Review sites are primarily a platform for travelers to exchange trip information and advice with other travelers. Hotels are privileged to be able to participate in the conversation. Let’s not abuse the privilege.
That said, some hotels find ways to reinforce the positive in a natural manner that is relevant to the conversation. If you can pull that off, go for it. Otherwise I’d save the selling for your website.
For inspiration, check out responses by our webinar guest Nicholas Gandossi, general manager of Opus Hotel.
We have a constant complaint from our guests: Internet cost. I have addressed this comment in dozens of posts. The fee for the most part is not going away. How can I politely answer this same complaint over and over?
From an internal perspective, reviews and social media feedback must play a key role in budgeting and planning. As a former general manager, I completely understand why many hotels charge for wi-fi. But when making such decisions, hotels must factor in the costs to reputation. How many guests are giving a lower rating simply because they’re annoyed by the charge?
As for how to respond, I would draft a reply that explains the reasons for the fee and why you feel the hotel still offers good value. Rather than respond to every complaint, focus on those that are particularly angry or damaging or are from repeat guests or senior reviewers. Use ReviewPro to track these comments and build a case for changing the policy as merited.
Is it OK to answer tweets that talk about our hotel – but don’t mention us?
Social media places a lot of data at the fingertips of businesses. Some hotels use this to personalize the experience, but it’s a fine line that can border on creepiness. We need to be highly sensitive to privacy concerns.
If your hotel’s name isn’t mentioned in the tweet, it’s a safe assumption that the message isn’t intended for you. If you respond, some people might be impressed, others annoyed by the intrusion.
If you feel the comment needs to be addressed, most people won’t be put off if you say something like, “We saw your comment and want to offer our apologies. Is there anything we can do to help?”
In replying to Facebook commentary, is it important to identify who you are?
It’s really up to you, but I think it add a nice personal touch to sign occasional posts with your name. People connect more with people than with brands. This is especially important when dealing with negative commentary.
The same goes for Twitter. I like how Delta Hotels says who is tweeting in its profile:
When writing responses on TripAdvisor, I tag myself as manager (from their drop down menu). Should I sign my actual name on the end of the response or is that necessary?
Again, I think that adding your name and title adds a personal touch. Bear in mind that review responses are searchable content, so if you don’t want your name forever linked to the review, give your first name and initial only.

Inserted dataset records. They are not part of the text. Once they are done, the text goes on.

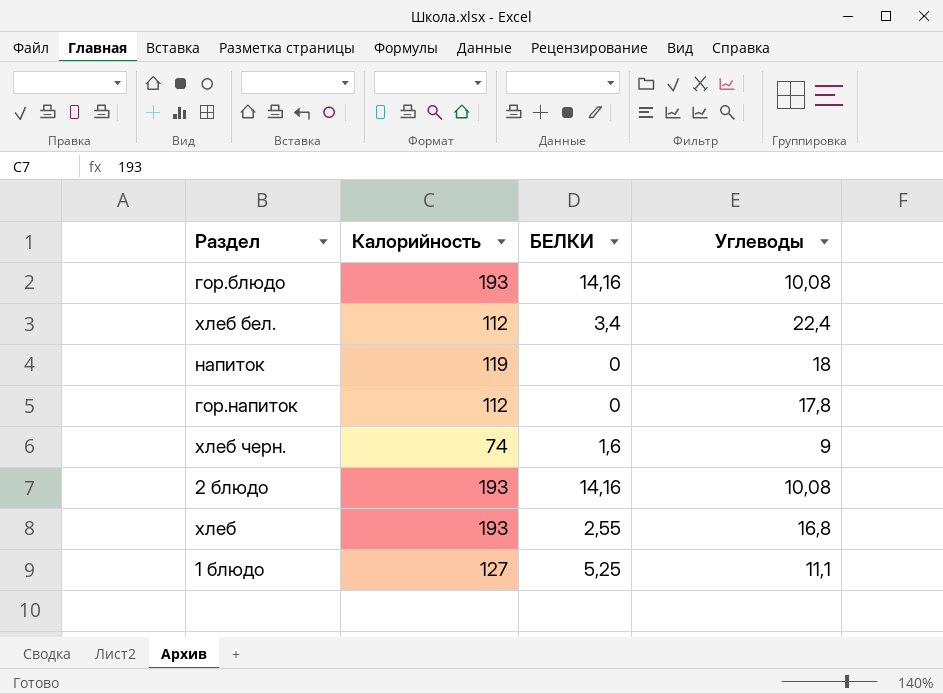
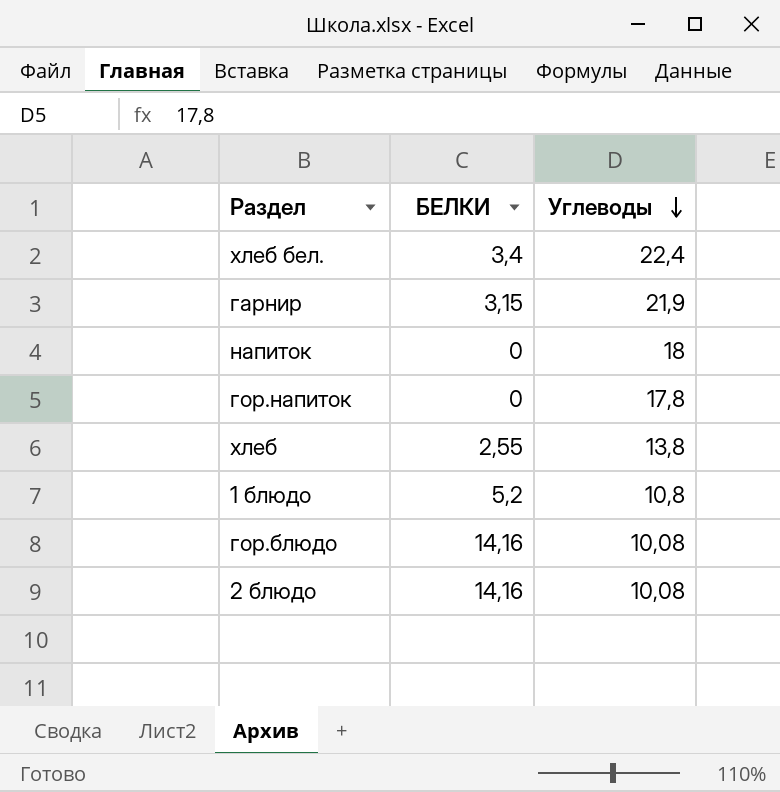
row order: none -> Углеводы descending
column Калорийность | position: 2 -> none
row хлеб черн.: 74 | 1,6 | 9 -> none
row гарнир: none -> 3,15 | 21,9
хлеб | Углеводы: 16,8 -> 13,8
1 блюдо | БЕЛКИ: 5,25 -> 5,2
1 блюдо | Углеводы: 11,1 -> 10,8

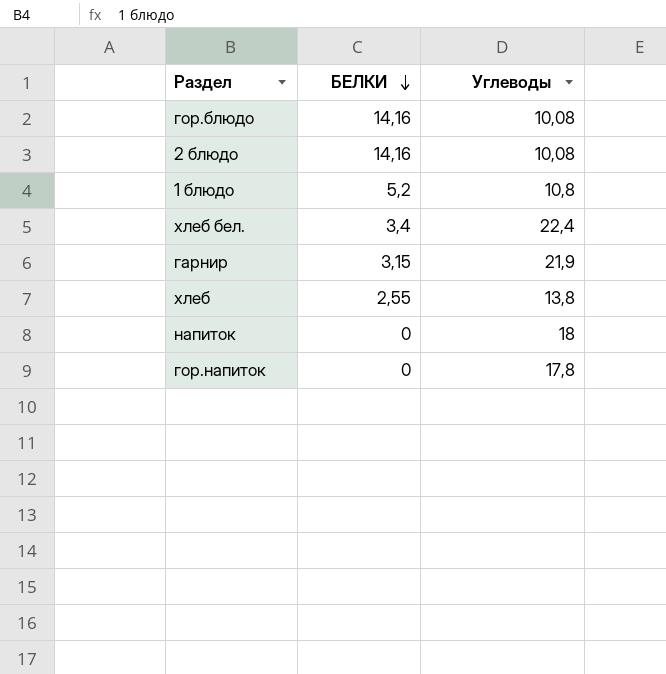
row order: Углеводы descending -> БЕЛКИ descending

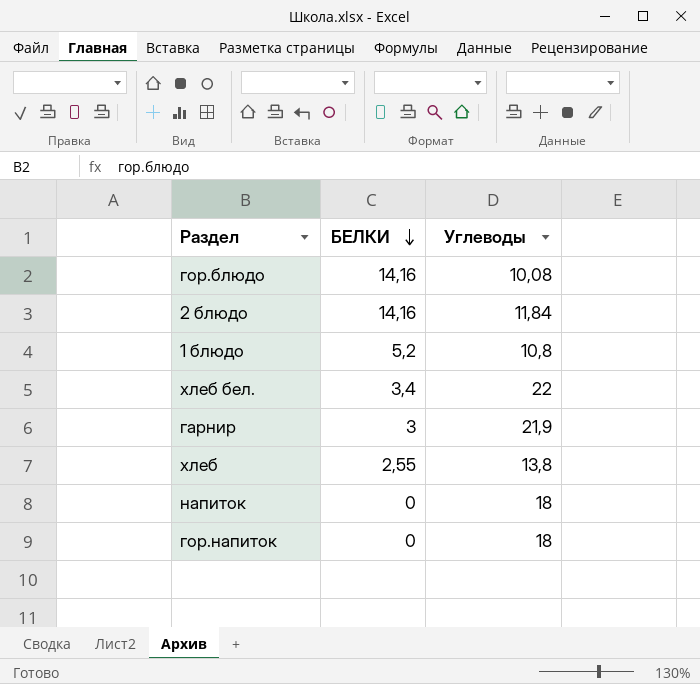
2 блюдо | Углеводы: 10,08 -> 11,84
хлеб бел. | Углеводы: 22,4 -> 22
гарнир | БЕЛКИ: 3,15 -> 3
гор.напиток | Углеводы: 17,8 -> 18

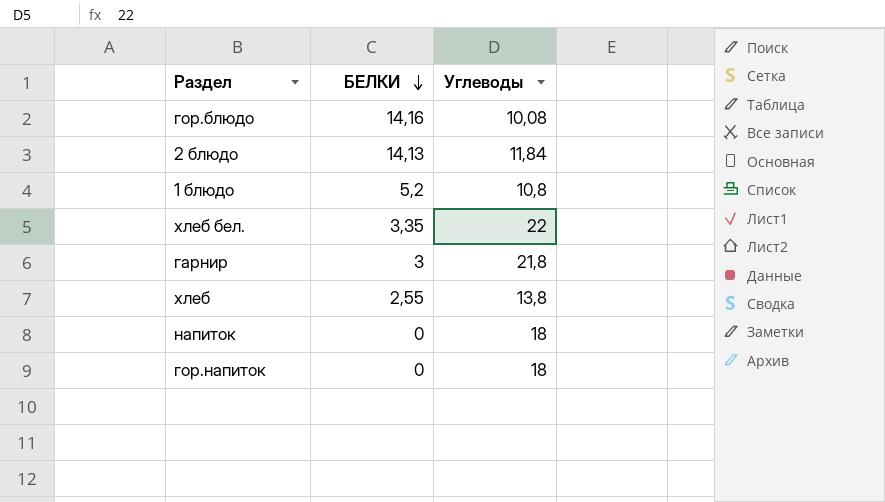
2 блюдо | БЕЛКИ: 14,16 -> 14,13
хлеб бел. | БЕЛКИ: 3,4 -> 3,35
гарнир | Углеводы: 21,9 -> 21,8

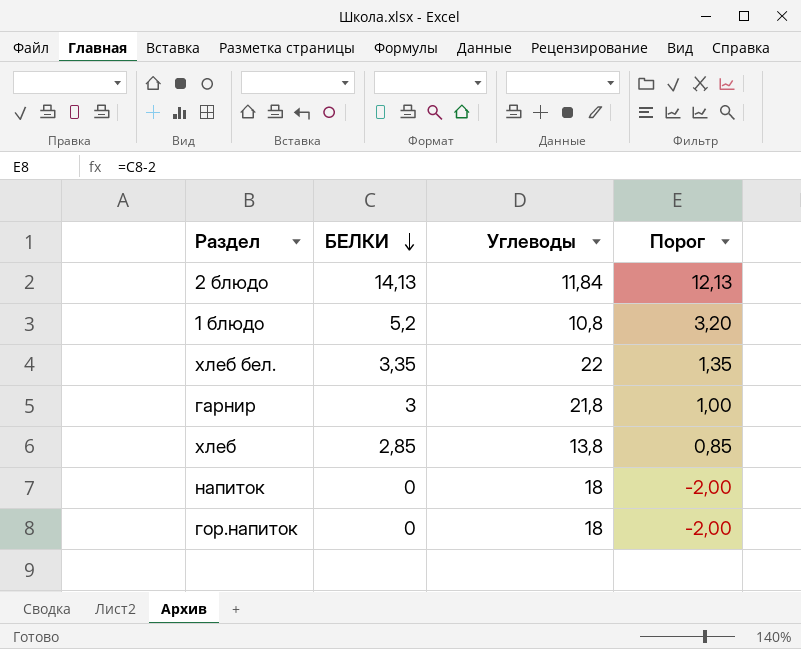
column Порог | formula: none -> [БЕЛКИ] - 2
row гор.блюдо: 14,16 | 10,08 -> none
хлеб | БЕЛКИ: 2,55 -> 2,85

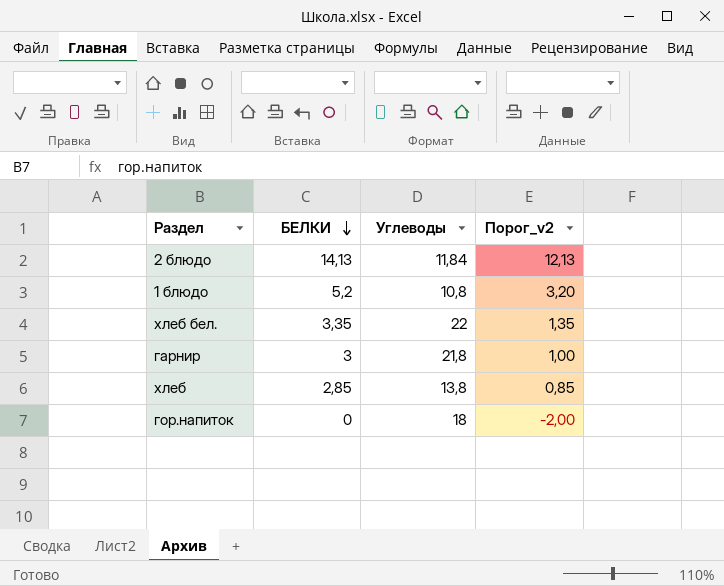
column name: Порог -> Порог_v2
row напиток: 0 | 18 | -2,00 -> none

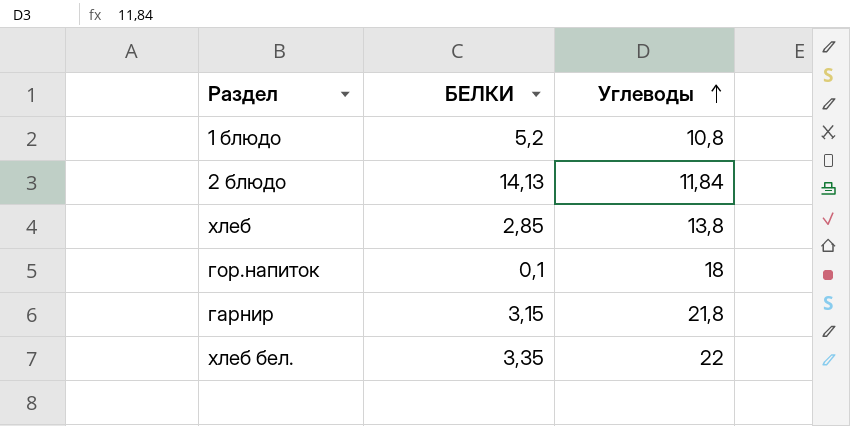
row order: БЕЛКИ descending -> Углеводы ascending
column Порог_v2 | formula: [БЕЛКИ] - 2 -> none
гор.напиток | БЕЛКИ: 0 -> 0,1
гарнир | БЕЛКИ: 3 -> 3,15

How do you expect hotels to respond to social media feedback during weekends and evenings when senior management isn’t around? Who should be trained to use social media for prompt feedback?
Social media has reached a maturity level, having evolved into a guest service channel comparable to the telephone and email. Hotels need to accommodate it, and that means setting up the means to monitor and respond 24 hours.
In my opinion, if a manager or employee can be entrusted with responsibility for a hotel in the absence of upper management, he or she should also be entrusted with overseeing social media channels. It’s easy to learn the basics of monitoring, and responses can be as simple as acknowledging comments and saying someone will be in touch with them shortly. Keep the social media administrator’s contact info on-hand in case of emergency.